> **AIM OF THE EXERCISE**: Everything from the line that holds "shipping method: express -> pallet freight" through the end of the data below should be output exactly, both ends included.

> **DATA**:
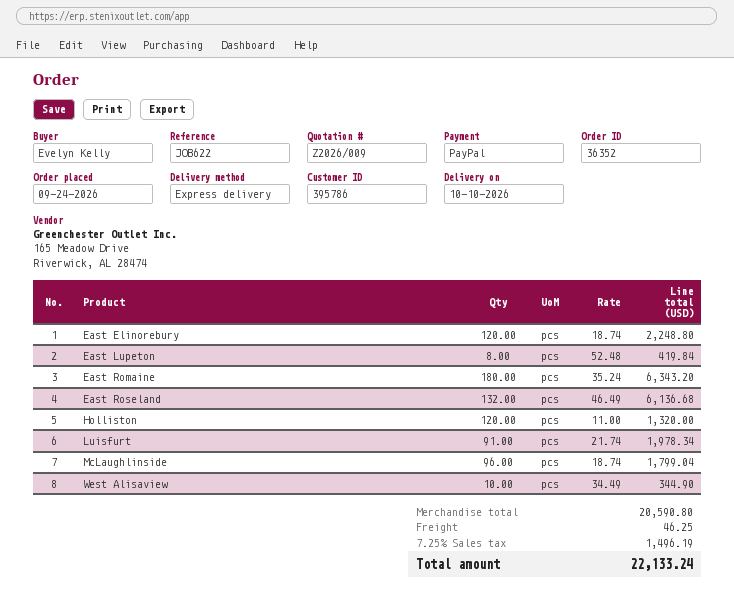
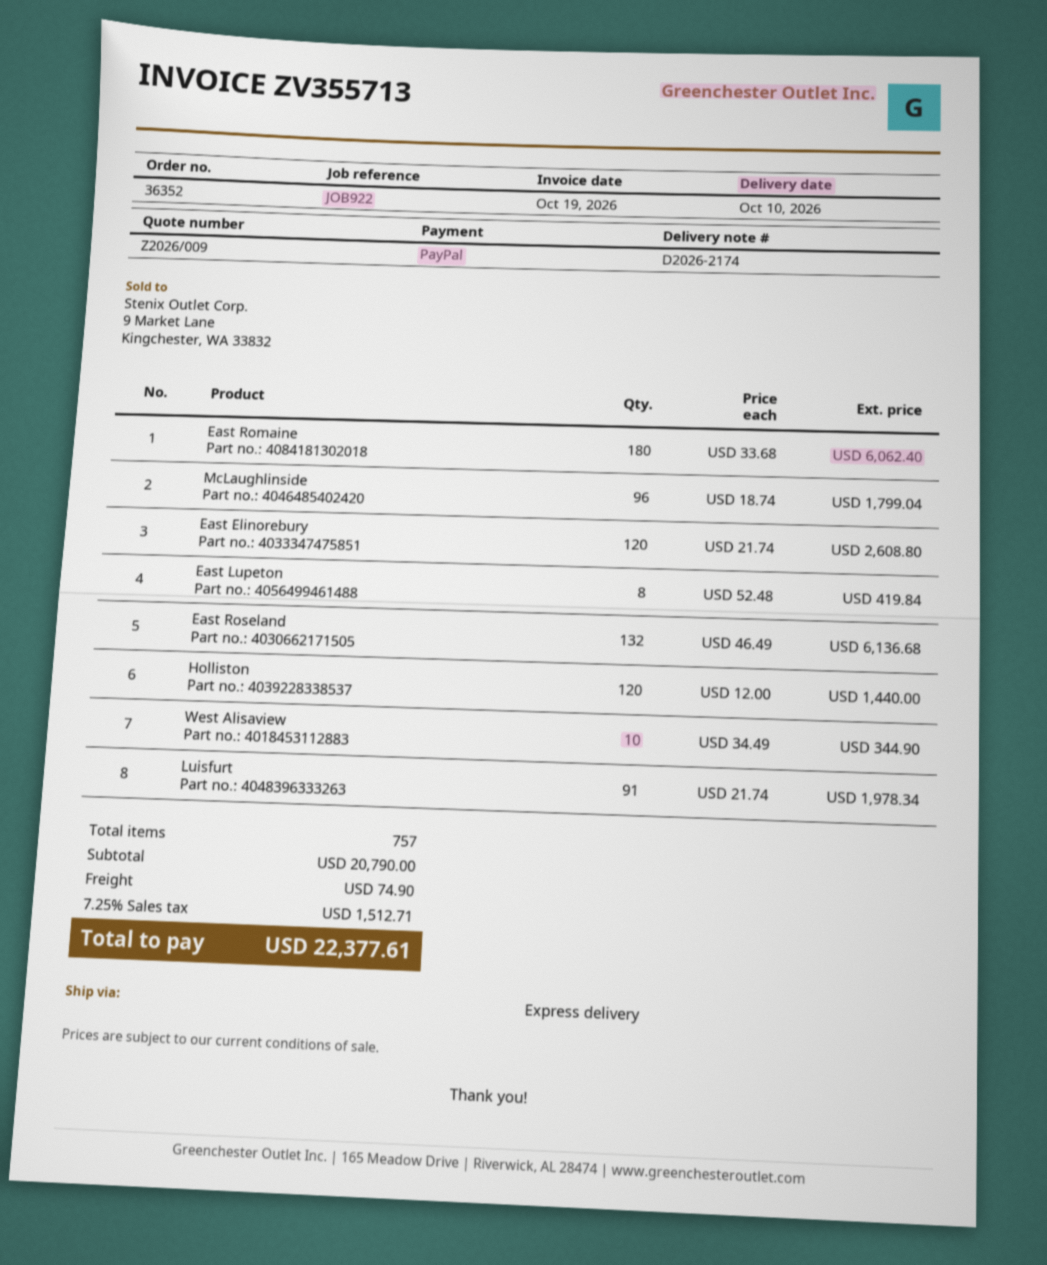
reference: JOB622 -> JOB922
East Elinorebury: 120 x 18.74 = 2248.80 -> 120 x 21.74 = 2608.80
East Romaine: 180 x 35.24 = 6343.20 -> 180 x 33.68 = 6062.40
Holliston: 120 x 11.00 = 1320.00 -> 120 x 12.00 = 1440.00
subtotal: 20590.80 -> 20790.00
shipping: 46.25 -> 74.90
tax: 7.25% = 1496.19 -> 7.25% = 1512.71
total: 22133.24 -> 22377.61

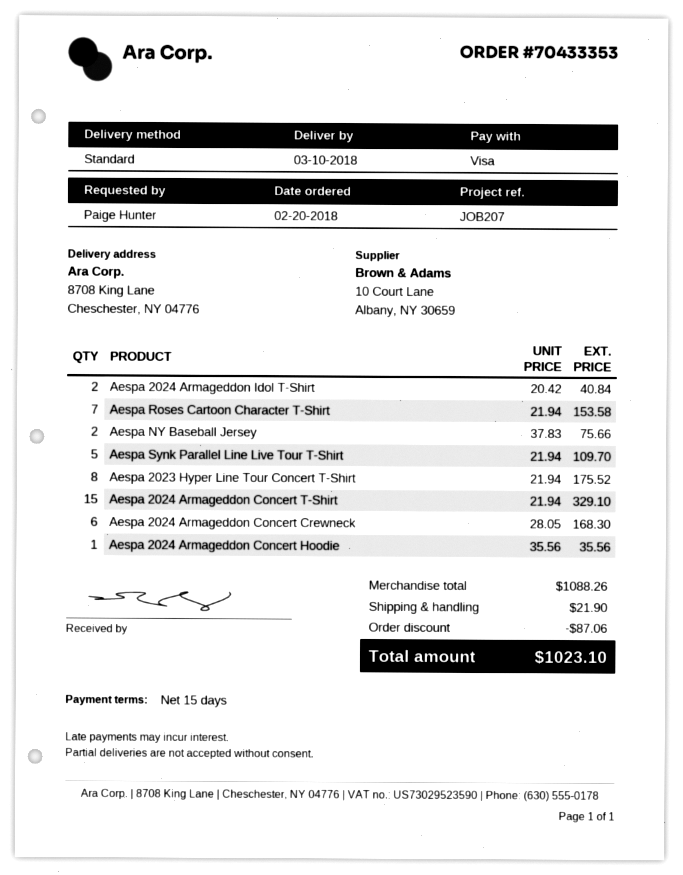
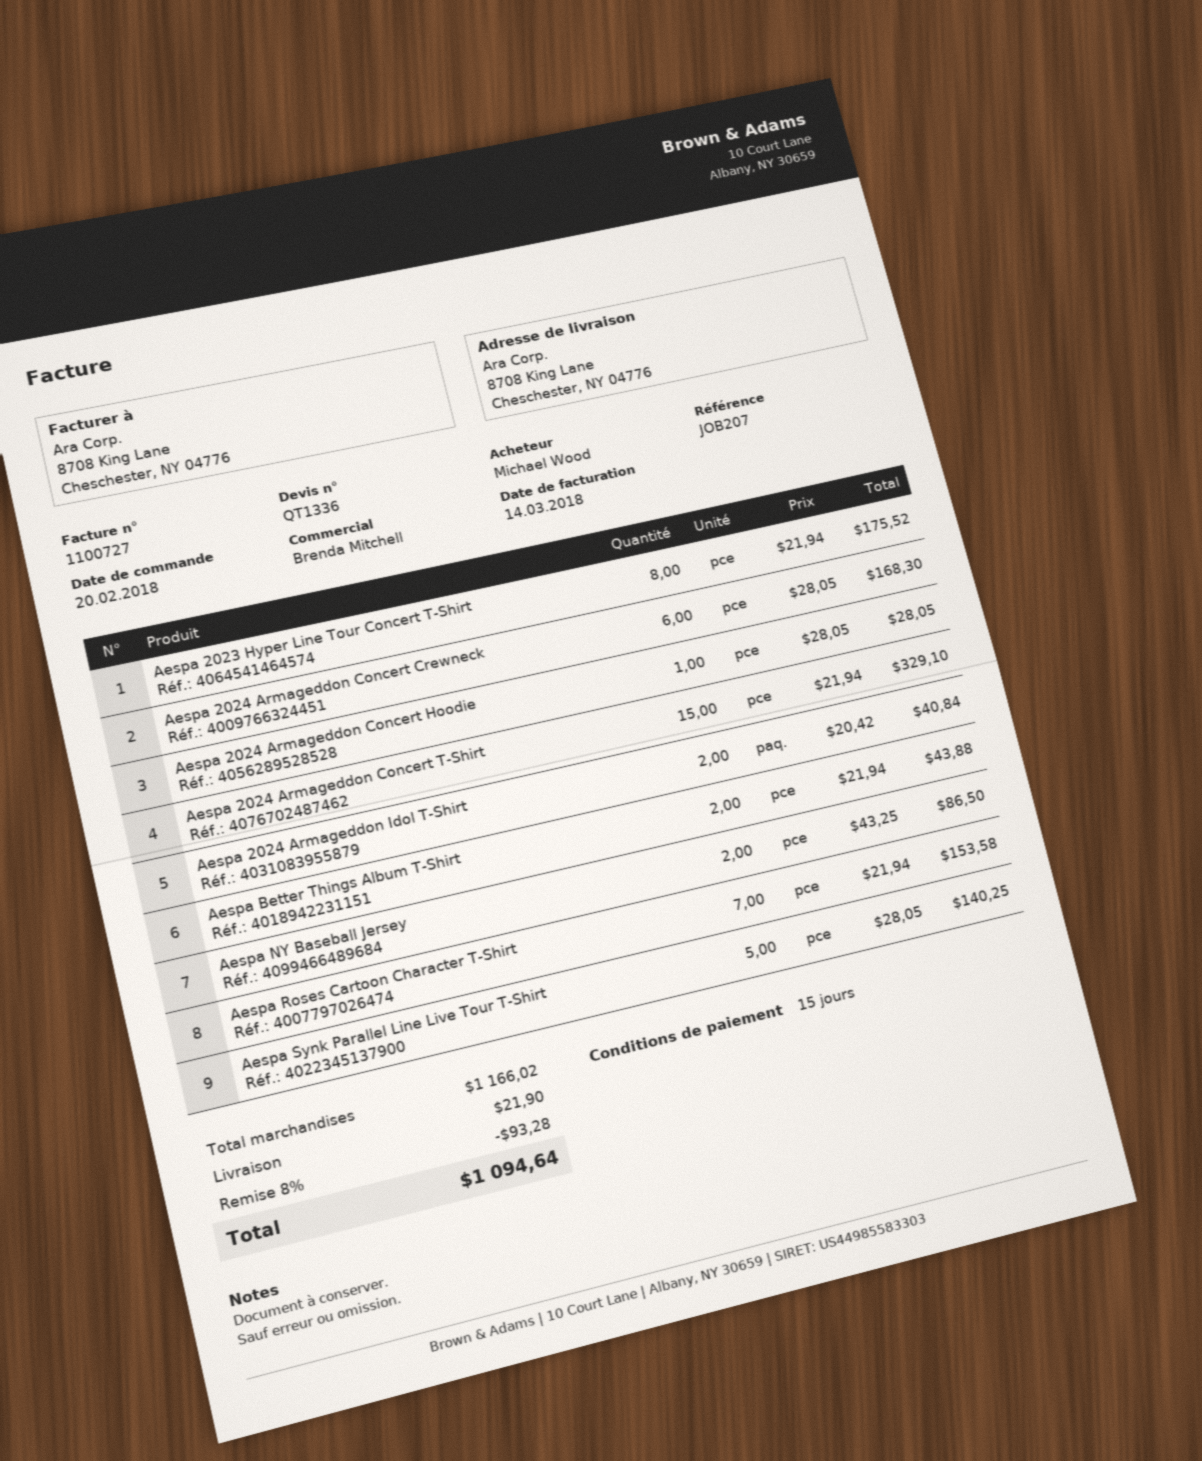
ordered by: Paige Hunter -> Michael Wood
Aespa NY Baseball Jersey: 2 x 37.83 = 75.66 -> 2 x 43.25 = 86.50
Aespa Synk Parallel Line Live Tour T-Shirt: 5 x 21.94 = 109.70 -> 5 x 28.05 = 140.25
Aespa 2024 Armageddon Concert Hoodie: 1 x 35.56 = 35.56 -> 1 x 28.05 = 28.05
Aespa Better Things Album T-Shirt: none -> 2 x 21.94 = 43.88
subtotal: 1088.26 -> 1166.02
discount: 87.06 -> 93.28
total: 1023.10 -> 1094.64

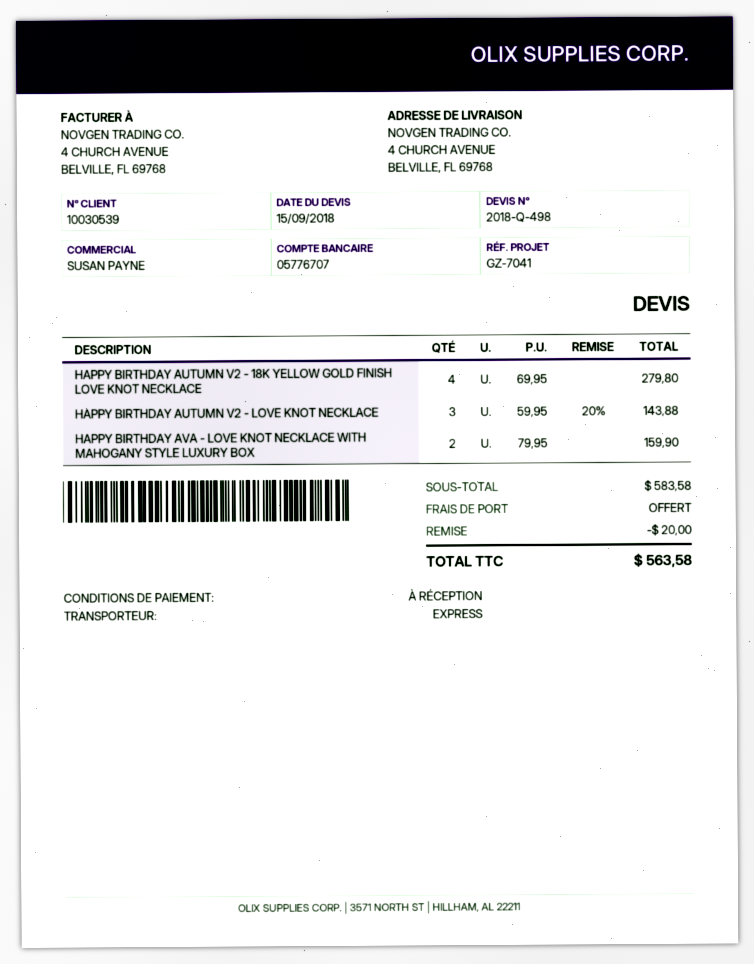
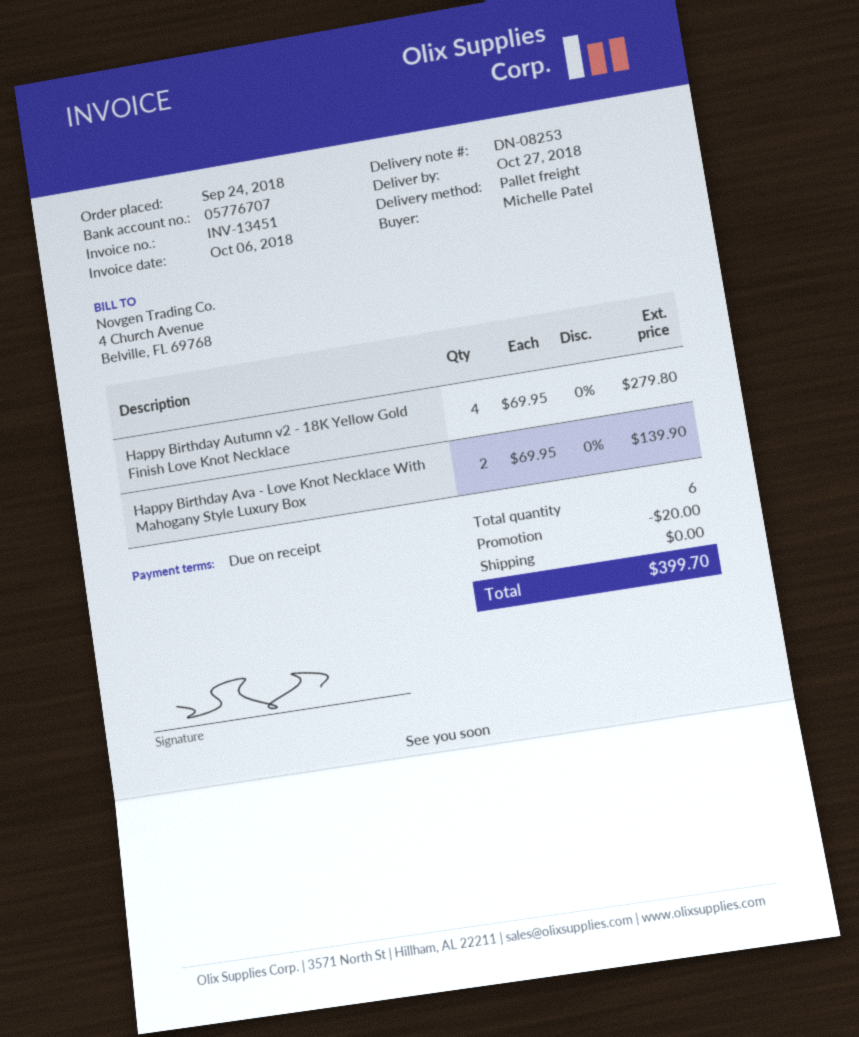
shipping method: express -> pallet freight
HAPPY BIRTHDAY AUTUMN V2 - LOVE KNOT NECKLACE: 3 x 59.95 - 20% = 143.88 -> none
HAPPY BIRTHDAY AVA - LOVE KNOT NECKLACE WITH MAHOGANY STYLE LUXURY BOX: 2 x 79.95 = 159.90 -> 2 x 69.95 = 139.90
total: 563.58 -> 399.70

> **ANSWER SPACE**:
shipping method: express -> pallet freight
HAPPY BIRTHDAY AUTUMN V2 - LOVE KNOT NECKLACE: 3 x 59.95 - 20% = 143.88 -> none
HAPPY BIRTHDAY AVA - LOVE KNOT NECKLACE WITH MAHOGANY STYLE LUXURY BOX: 2 x 79.95 = 159.90 -> 2 x 69.95 = 139.90
total: 563.58 -> 399.70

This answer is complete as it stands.